It wasn’t a typical summer vacation for students in the SETGO program. They spent 10 weeks in campus labs and at research sites conducting independent study on all manner of topics. Each received a $3,500 scholarship.
Jennifer Noland (right) discusses her analysis of data from a study of the movements of sport fish.
The 38 hard-working students, from BGSU and Owens Community College, shared the results of their studies Aug. 14 at the SETGO (Science, Engineering and Technology Gateway Ohio) poster presentation. In addition to faculty mentors, peers, families and friends, the session was attended by BGSU President Carol Cartwright and, from Owens, President Christa Adams and project co-director Dr. Anne Bullerjahn.
“You should congratulate yourselves for having the will to take this kind of time this summer and not to be on the beach but to work on something with long-term results,” Cartwright told the students, adding that their effort spoke of their commitment. “Not everyone gets the opportunity to do something like this. We congratulate you, and we need you,” she said.
Martez Mott, a senior computer science major from Detroit, said, “The research experience will help in grad school. I was able to get a feel for it before I go on.” Ultimately, he would like to do both teaching and research. Teaching, because “I like to help people, and research is really exciting. You’re always pushing the state of the art.”

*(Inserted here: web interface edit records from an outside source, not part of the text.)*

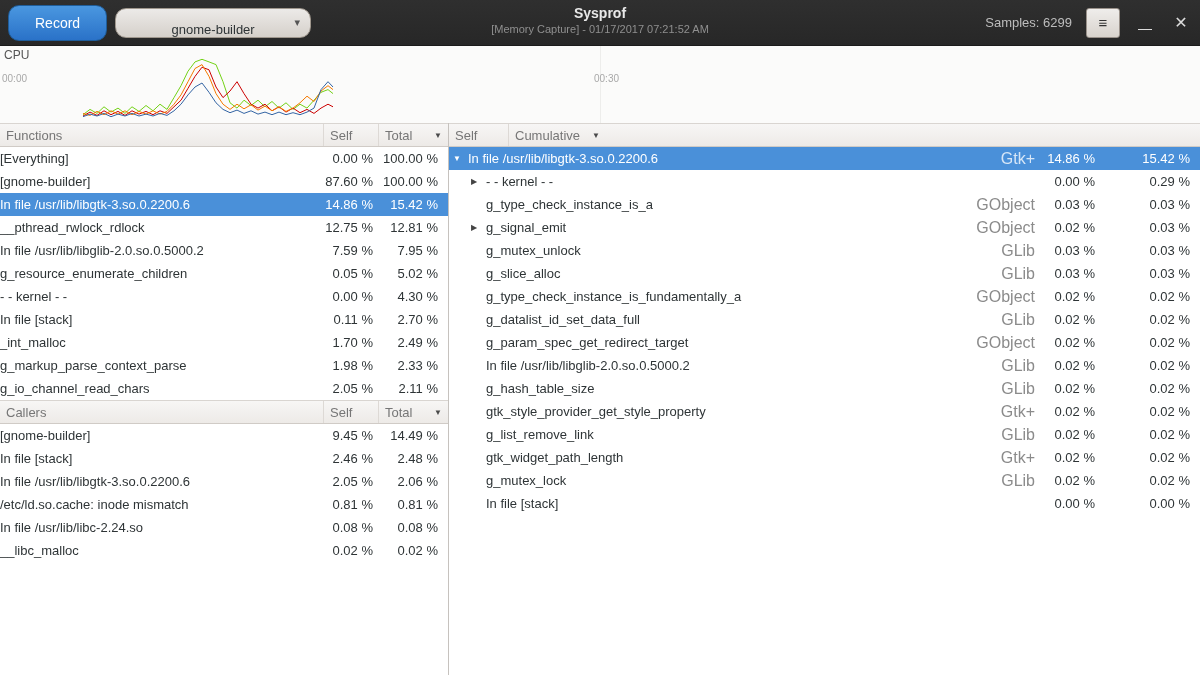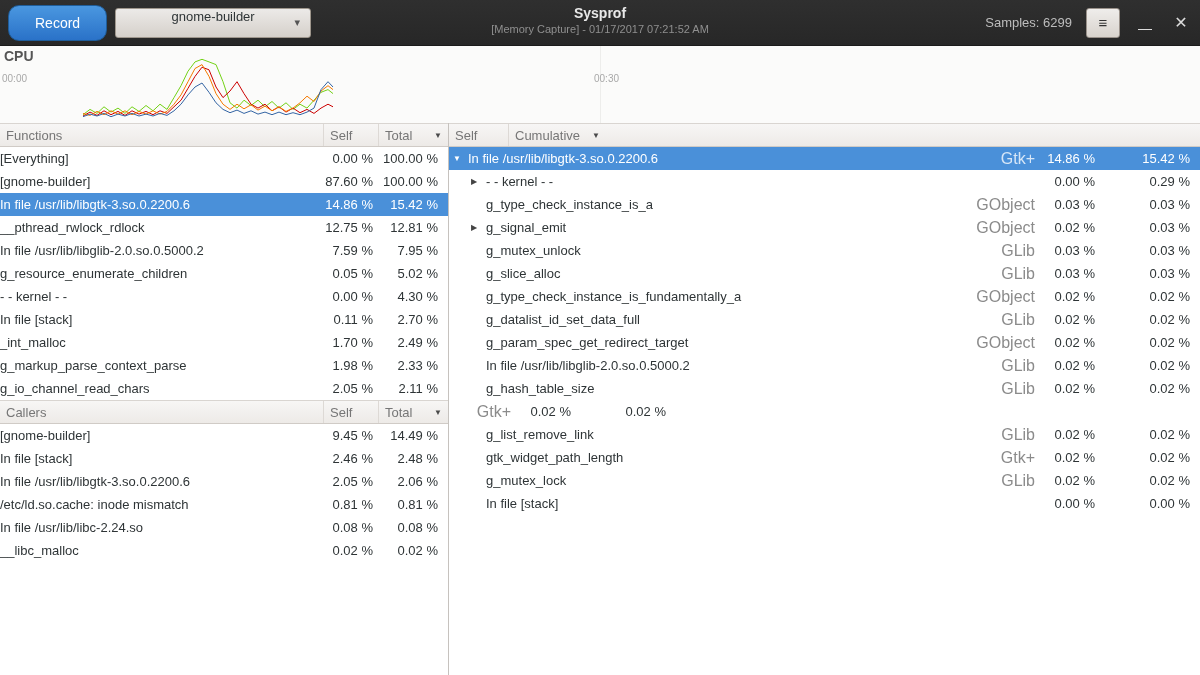--- a/index.html
+++ b/index.html
@@ -15,8 +15,8 @@
     background:linear-gradient(#4a97e0,#2a72c8); border:1px solid #1f5d9a; border-radius:11px; cursor:pointer;
     font-family:"Liberation Sans",sans-serif; }
   .process-select { height:30px; width:196px; margin-left:8px; position:relative;
-    background:linear-gradient(#eceae8,#d5d0ca); border:1px solid #9f978d; border-radius:3px;
-    color:#2e3436; font-size:13px; display:flex; align-items:flex-start; justify-content:center; cursor:pointer;
+    background:linear-gradient(#eceae8,#d5d0ca); border:1px solid #9f978d; border-radius:11px;
+    color:#2e3436; font-size:13px; display:flex; align-items:flex-end; justify-content:center; cursor:pointer;
     font-family:"Liberation Sans",sans-serif; }
   .process-select .arrow { position:absolute; right:10px; top:7px; font-size:11px; color:#555; }
   .title-box { position:absolute; left:0; right:0; top:5px; text-align:center; pointer-events:none; }

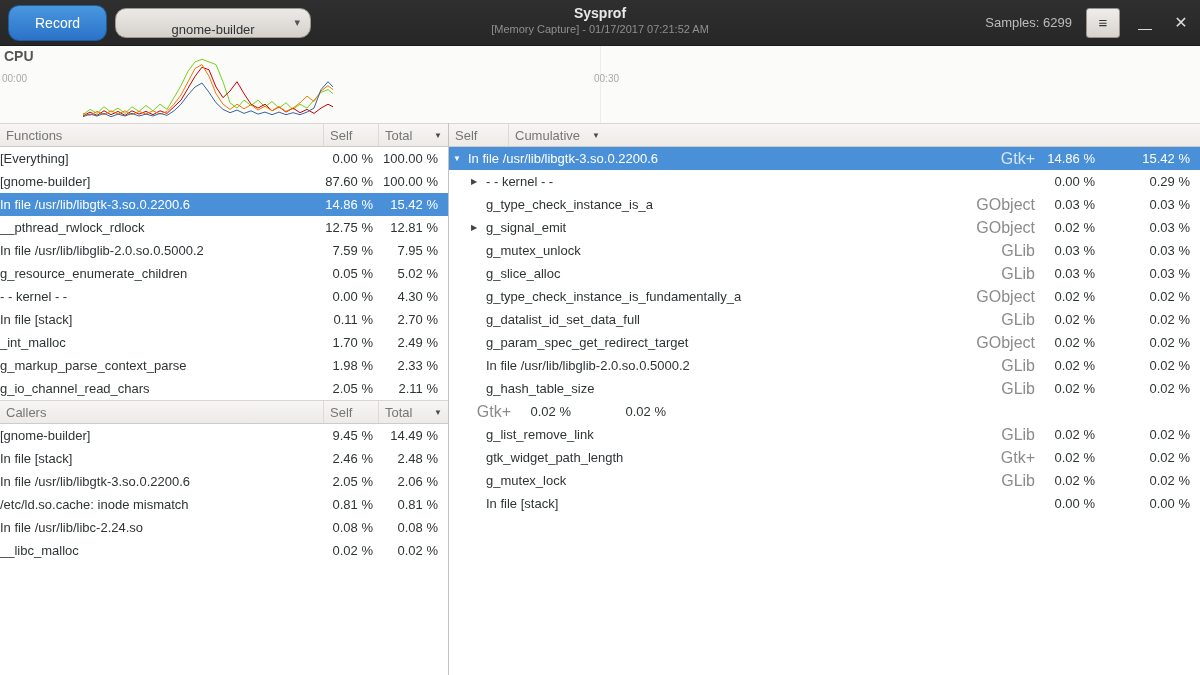--- a/index.html
+++ b/index.html
@@ -33,7 +33,7 @@
   
   .cpu-graph { height:77px; flex:none; background:#fbfbfa; position:relative; }
   .cpu-graph svg { position:absolute; left:0; top:0; }
-  .cpu-label { position:absolute; top:2px; left:4px; font-size:14px; color:#555;font-weight:bold; }
+  .cpu-label { position:absolute; top:2px; left:4px; font-size:12px; color:#555; }
   .tick { position:absolute; top:27px; font-size:10px; color:#a8a8a8; }
   .tick.t0 { left:2px; }
   .tick.t30 { left:594px; }

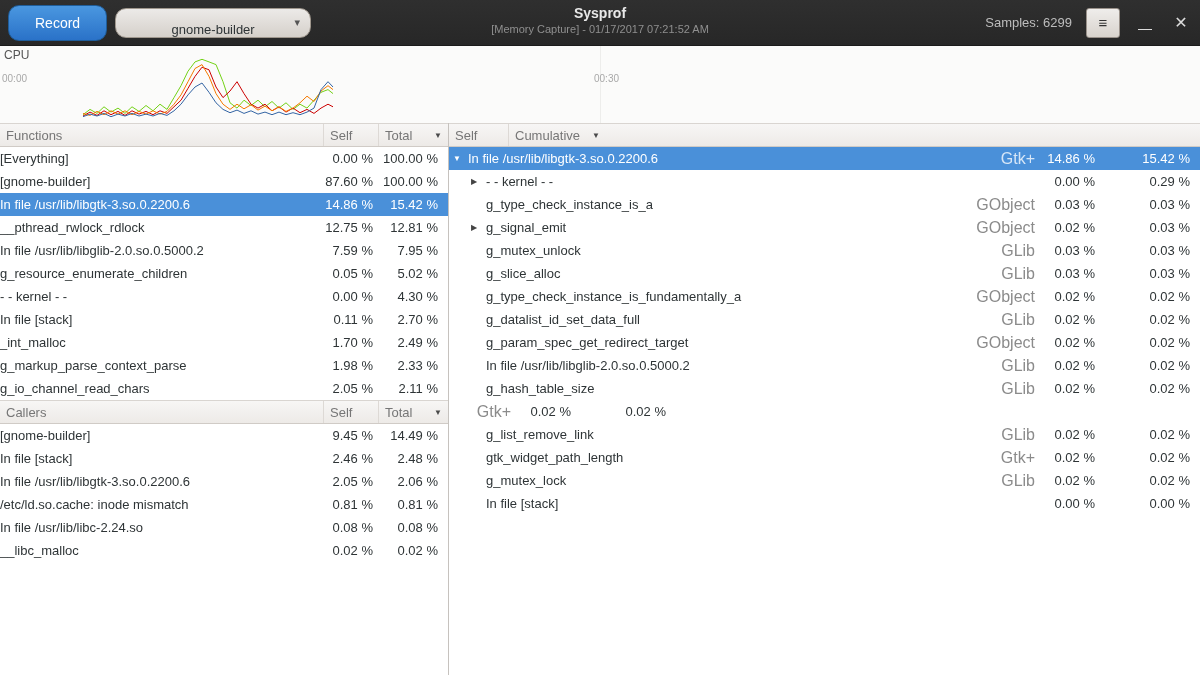--- a/index.html
+++ b/index.html
@@ -335,6 +335,10 @@
             <span class="cell-cum">0.02 %</span>
           </div>
           <div class="trow">
+            <span class="cell-name" style="padding-left: 22px;">
+              <span class="expander"></span>
+              <span class="dtext">gtk_style_provider_get_style_property</span>
+            </span>
             <span class="cell-lib">Gtk+</span>
             <span class="cell-self2">0.02 %</span>
             <span class="cell-cum">0.02 %</span>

Ashley Hannah, a BGSU senior from Macedonia, Ohio, majoring in pre-med biology, worked with SETGO co-director Dr. Moira van Staaden, biological sciences. They were engaged in a study of the sensory system of cichlids, looking at the fishes’ lateral line systems. “I did learn a lot. SETGO gave me the full opportunity to conduct research and learn more about science,” Hannah said.
For some, the research also revealed something about the bigger picture of evolution. Senior Brian Greer, from Akron, also a biology pre-med student, worked with Dr. Robert Huber, biology. Greer’s poster detailed the results of his teaching crayfish to self-administer amphetamine in a test of how strongly addictive the drug is in the crustaceans.
“No paradigms exist for this in drug research,” Greer said. That was the exciting part; the slow and painstaking process the work required was difficult, he recalled. “It teaches you to have patience,” he said. “But it’s worth it to prove that after 600 million years of evolution, we’re still connected to them in how our reward system functions.”
“When they run into trouble, that’s the best thing, that’s how they learn,” said Dr. Vipaporn Phuntumart, biology, who mentored three students this summer. “When you have a problem, you have to think harder, analyze it and learn how to solve it.”
In some cases, the students’ work also helped advance ongoing research by faculty, as in the contribution of senior Jennifer Noland to a project of Drs. Jeffrey Miner, biology, and John Farver, geology. Noland’s mathematical analysis of data (working with Dr. J. Gordon Wade, mathematics) on mineral deposits in fish skulls, which serve as chemical fingerprints, helped confirm that they reflect fishes’ place of origin, enabling the researchers to track their movements.